Another suitcase in another hall?

Its a rainy Sunday afternoon here in Brussels.

I am sitting in my living room here, with 4 open suitcases in the hallway, and trying to sort out my clothes and come to some order to how I organise my wardrobe. With the frequent travelling, I have now resorted to shifting from one suitcase to another, and then some more of my clothes are still hanging out to dry on the clothes dryer. You may ask - why so many suitcases? well, I have been commuting almost on a weekly basis between London and Brussels. While I am trying to keep my stuff to the minimum in my London flat, still there are many `extra' sets of materials which I have no use of here in Brussels, and of which I am slowly bringing over to adorn my almost empty London flat. These go along of those placemats, throw for the sofa, etc. I just don't see the point of why I should spend my funds in getting another new set in London, when it is just a temporary accommodation for those days when I am there. It helps to declutter around my Brussels apartment as well, so why not?

Second suitcase is a larger case, which carried my belongings for my last trip to Malaysia and China. Going on a longer trip usually requires more items to be carried, and a larger case also allows more shopping to be done and carried back. I do find that of late, I am buying less and less stuff from Asia to carry back, guess I am now much more settled in here, and basically either learnt to live without some stuff, or already acquired the knowledge of where to find those items (particularly food items) if so needed.

Third + fourth suitcases are more of the "changing of the season", and of which the in-between-season/sizes/I-can't-decide-if-I-still-want-them clothes. I just stuffed them all into these suitcases, and hopefully one day soon, I would know what I am to do with them. periodically, as of now, I am trying to see what are some of the clothes which i could perhaps give away.

In conclusion, I definitely have too many clothes and too many shoes. Travelling all the time is a way of life for me now and that is certainly adding to all this massive clutter. I really wished for those good old days when I am more `grounded", and my life is not shifting from one place to another. I guess basically I am a pretty homely person, and would be happy to just be in my cosy little apartment, with a good company or two.... someday soon, I hope to have my own little cottage in the countryside and a place called home, and no more travelling !

Sunday, July 6, 2014

Nearly 11 months have passed....

...since my last blog entry!!

Not that nothing exciting has been happening, in fact it was the contrary. However, me being me, I am always so lazy to be thinking of what to say, and write in my blog, and the ideas are quite a few. And then I will be bitten by the lazy bug again, plus be so embroiled with the rest of the activities of the week that I hardly have the chance to be sitting behind my laptop at home.

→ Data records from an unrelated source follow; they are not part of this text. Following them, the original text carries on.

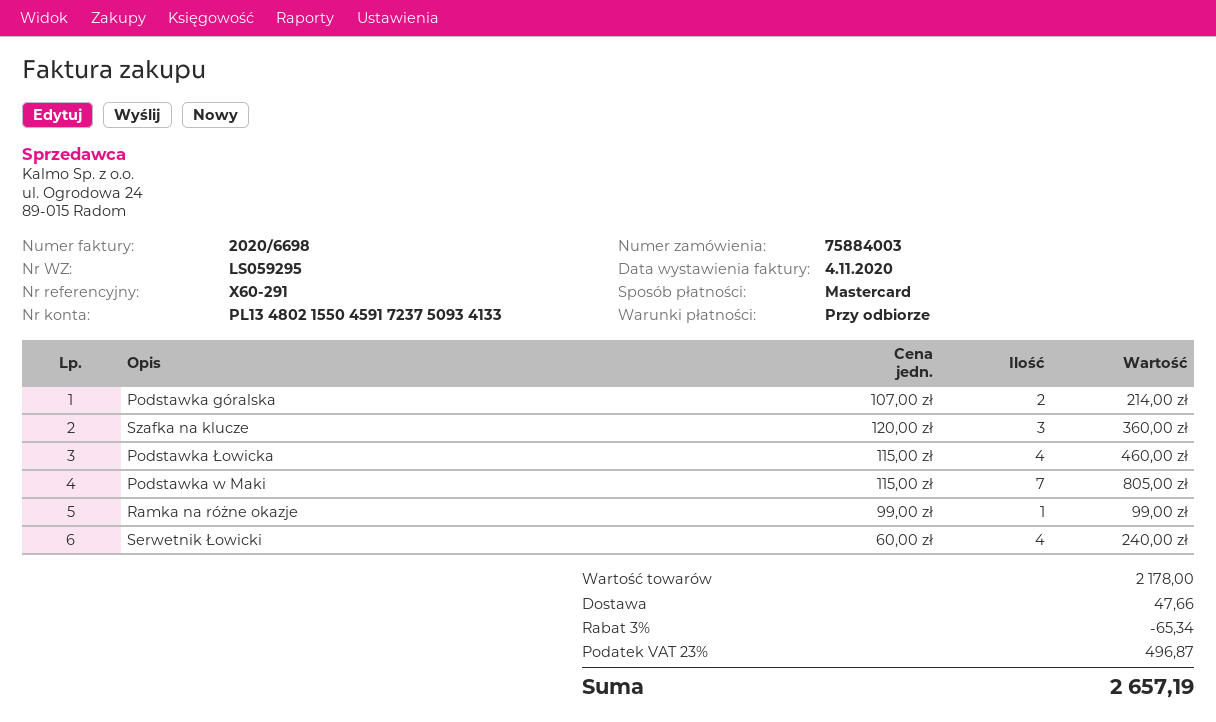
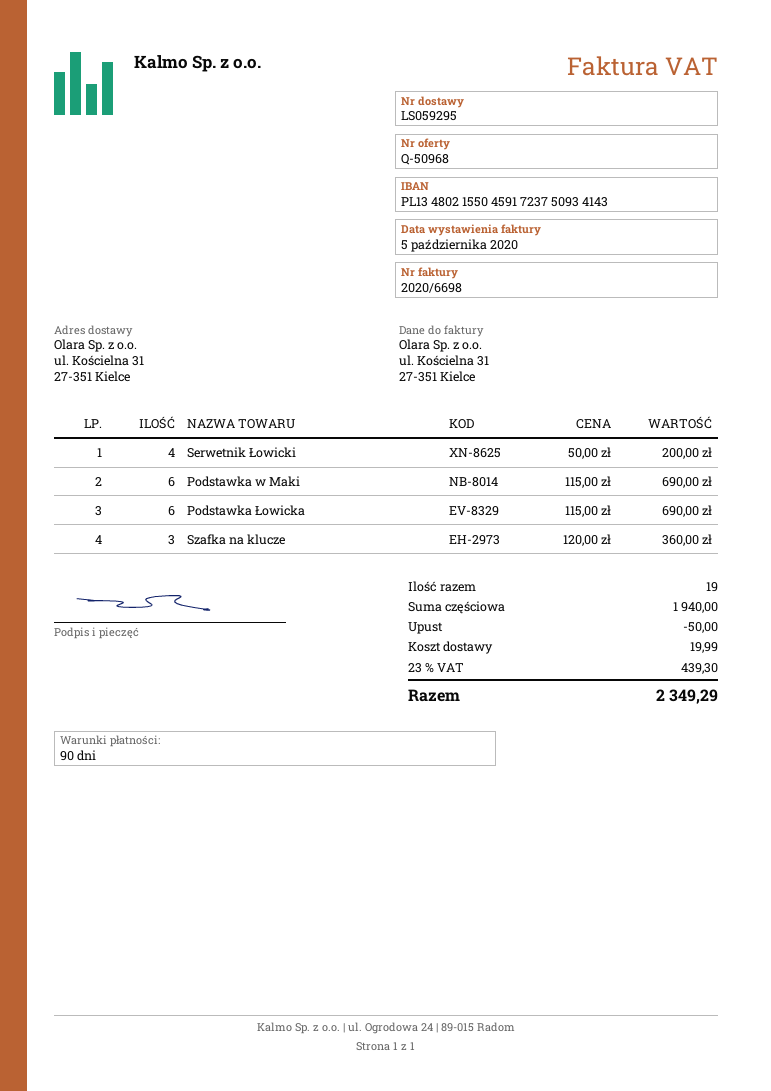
invoice date: 2020-11-04 -> 2020-10-05
payment terms: on receipt -> 90 days
bank account: PL13480215504591723750934133 -> PL13480215504591723750934143
Podstawka góralska: 2 x 107.00 = 214.00 -> none
Podstawka Łowicka: 4 x 115.00 = 460.00 -> 6 x 115.00 = 690.00
Podstawka w Maki: 7 x 115.00 = 805.00 -> 6 x 115.00 = 690.00
Ramka na różne okazje: 1 x 99.00 = 99.00 -> none
Serwetnik Łowicki: 4 x 60.00 = 240.00 -> 4 x 50.00 = 200.00
subtotal: 2178.00 -> 1940.00
discount: 65.34 -> 50.00
shipping: 47.66 -> 19.99
tax: 23% = 496.87 -> 23% = 439.30
total: 2657.19 -> 2349.29

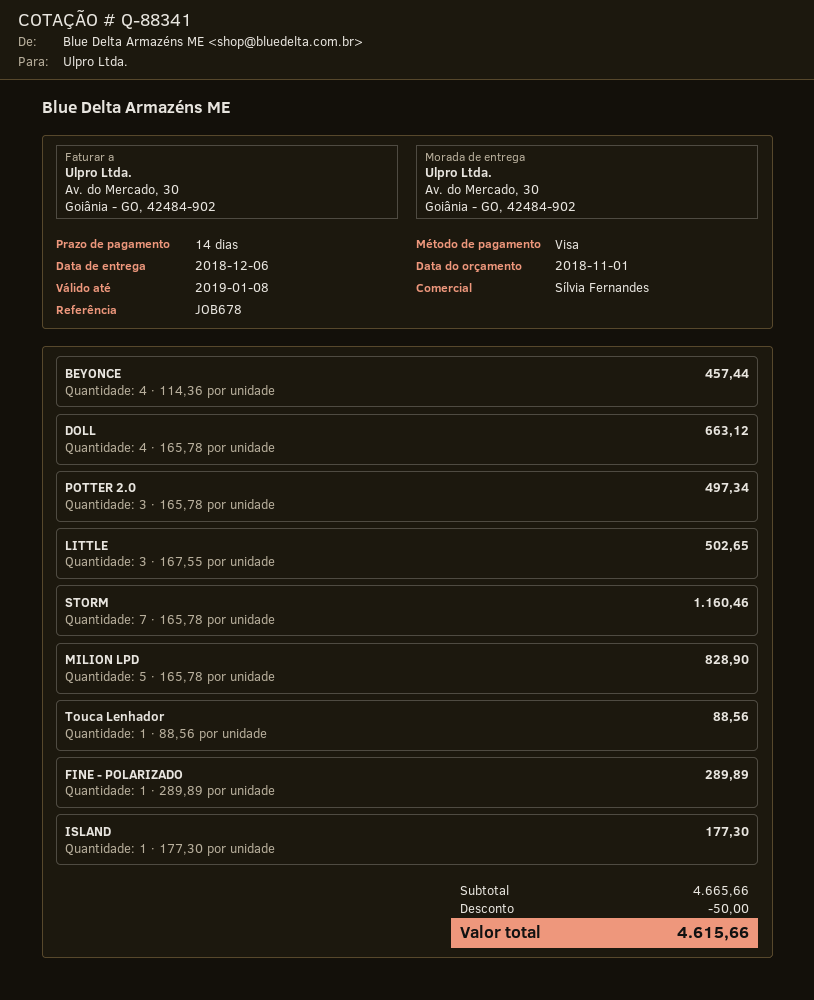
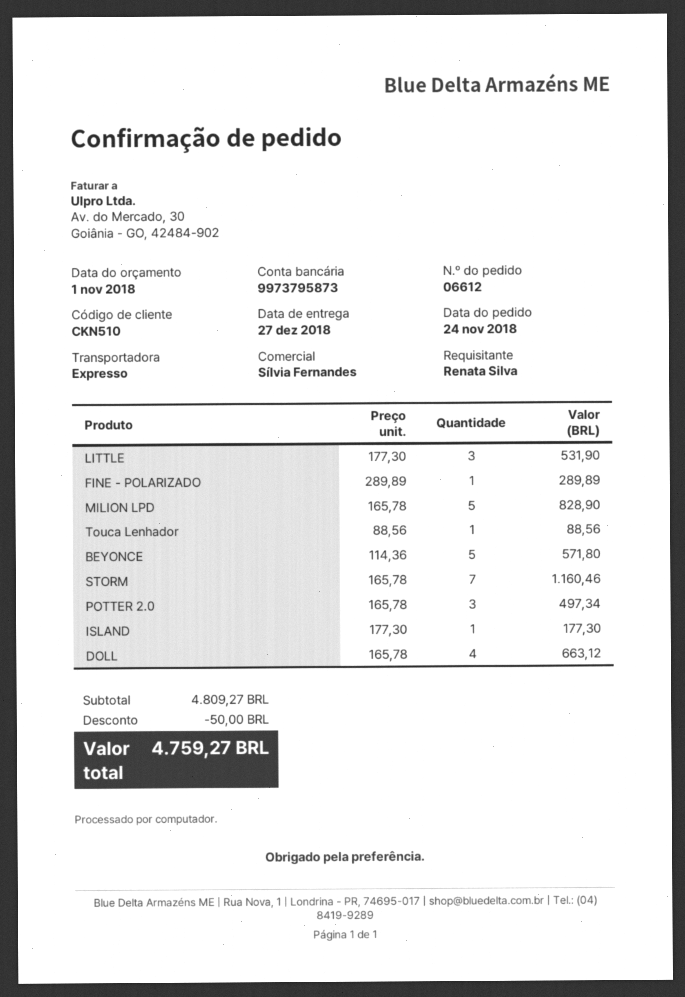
delivery date: 2018-12-06 -> 2018-12-27
BEYONCE: 4 x 114.36 = 457.44 -> 5 x 114.36 = 571.80
LITTLE: 3 x 167.55 = 502.65 -> 3 x 177.30 = 531.90
subtotal: 4665.66 -> 4809.27
total: 4615.66 -> 4759.27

I suppose I could be more laissez-faire about all this, and just write and shoot ahead. Sometimes I believe I do think too much, cos end of the day, I think I only have at most 2 readers (and you know who you are!!). No one else really reads this blog..hahah...

I have thought about closing this blog down, but then felt that whatever entries for the past years would then be lost, and that would really be a shame. After all, all these blog entries, while not my diaries but they do chronicle how I have been living my life, snippets of it here and there. I do think I might be able to look back all these scarce entries with much joy and sweet reminiscence, when I am an old lady rocking in a chair, waiting for the sunset in an old folks home.

So, I will keep on writing/blogging as much as I can - and try to preserve these whimsicals, and whatnots of my life for the `older me' in future.

Sunday, August 25, 2013

The night when there was almost no tomorrow....Part 1

I have often being asked of what really happened when I mentioned I have had a bad allergic attack previously. Thought I'd better start writing that before memories start to fade, since it had been such a significant event in my life. And no, till now, though it happened last year, my memories on this had surprisingly been very intact and I remember every detail vividly....so...flashback.... 13 months ago....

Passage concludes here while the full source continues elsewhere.